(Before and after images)
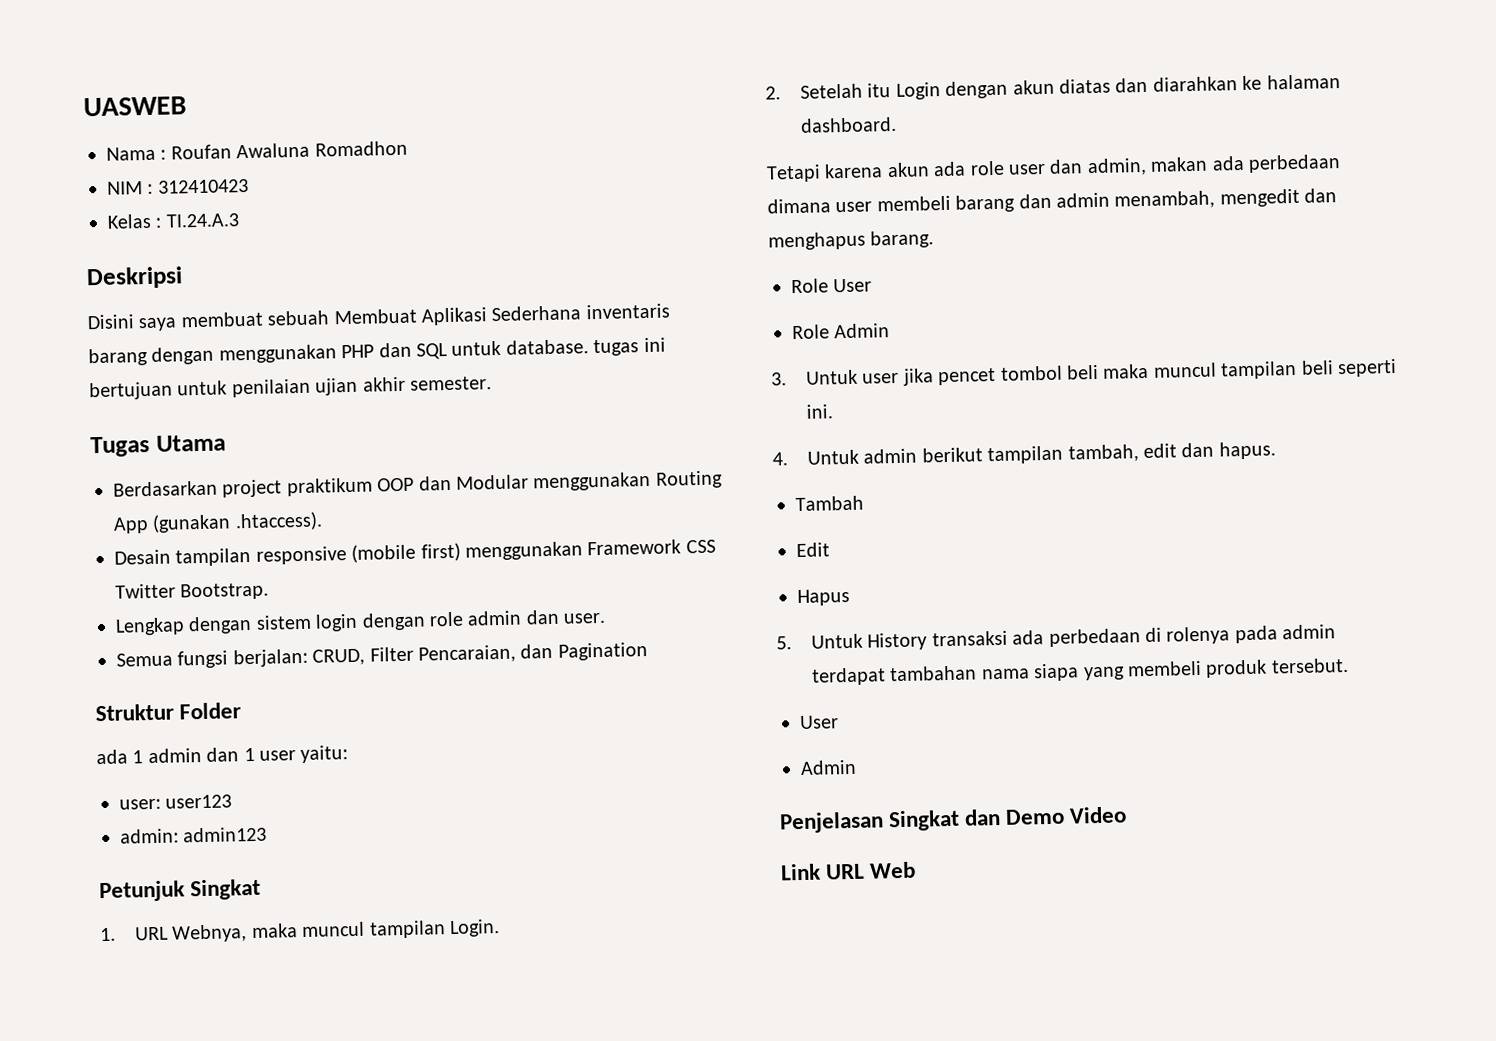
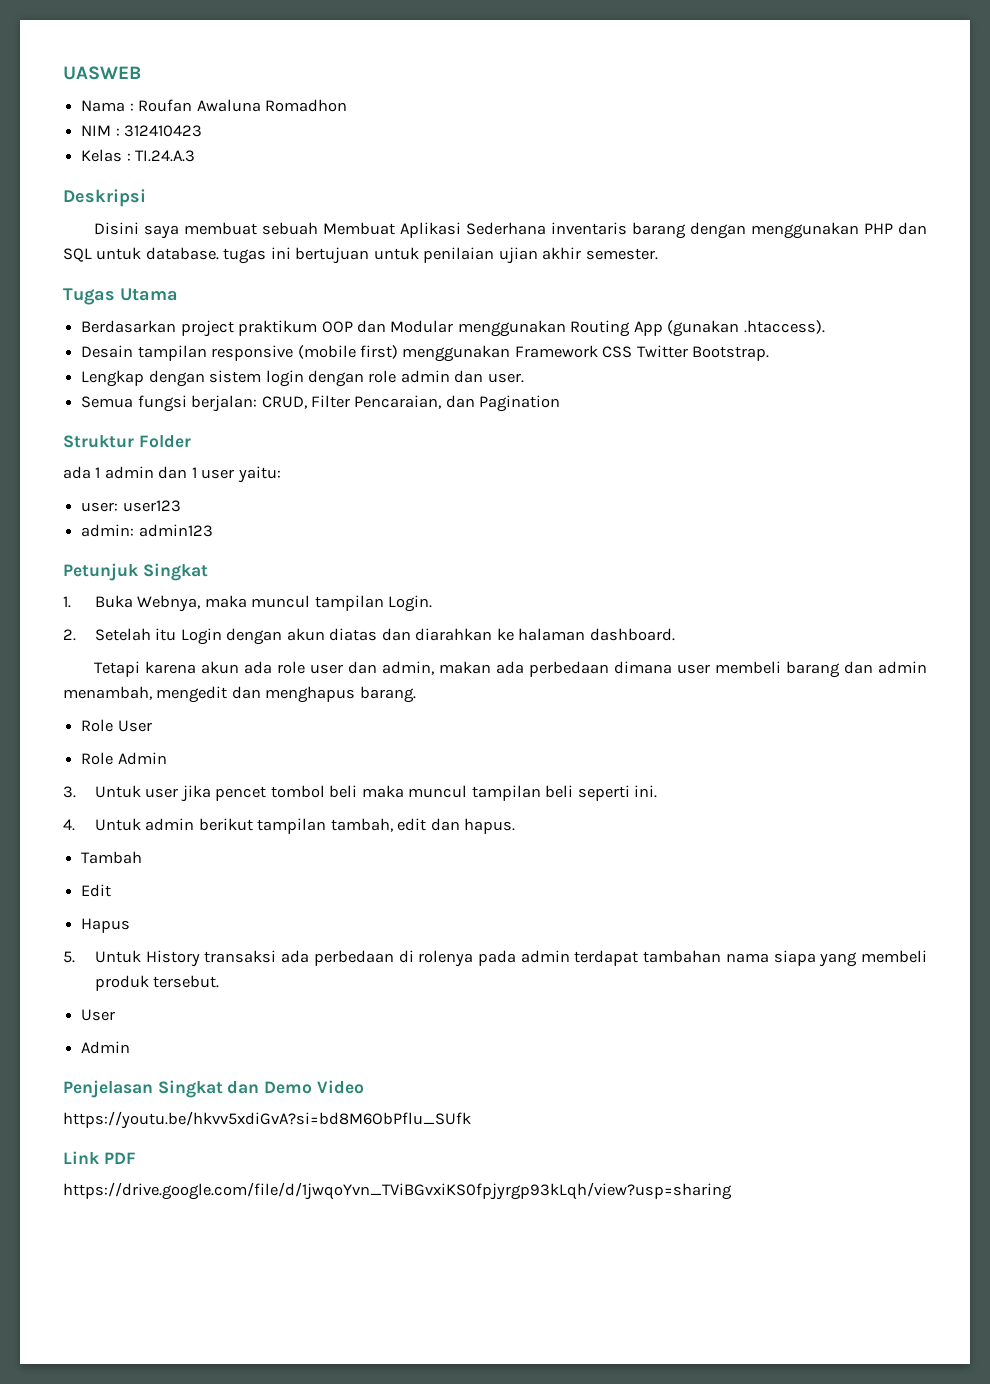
- 1. URL Webnya, maka muncul tampilan Login.
+ 1. Buka Webnya, maka muncul tampilan Login.
+ https://youtu.be/hkvv5xdiGvA?si=bd8M6ObPflu_SUfk
- Link URL Web
+ Link PDF
+ https://drive.google.com/file/d/1jwqoYvn_TViBGvxiKS0fpjyrgp93kLqh/view?usp=sharing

EXERCISE GOAL:
A faithful, complete copy of the entries is required, without the pictures.

FINAL ANSWER:
- 1. URL Webnya, maka muncul tampilan Login.
+ 1. Buka Webnya, maka muncul tampilan Login.
+ https://youtu.be/hkvv5xdiGvA?si=bd8M6ObPflu_SUfk
- Link URL Web
+ Link PDF
+ https://drive.google.com/file/d/1jwqoYvn_TViBGvxiKS0fpjyrgp93kLqh/view?usp=sharing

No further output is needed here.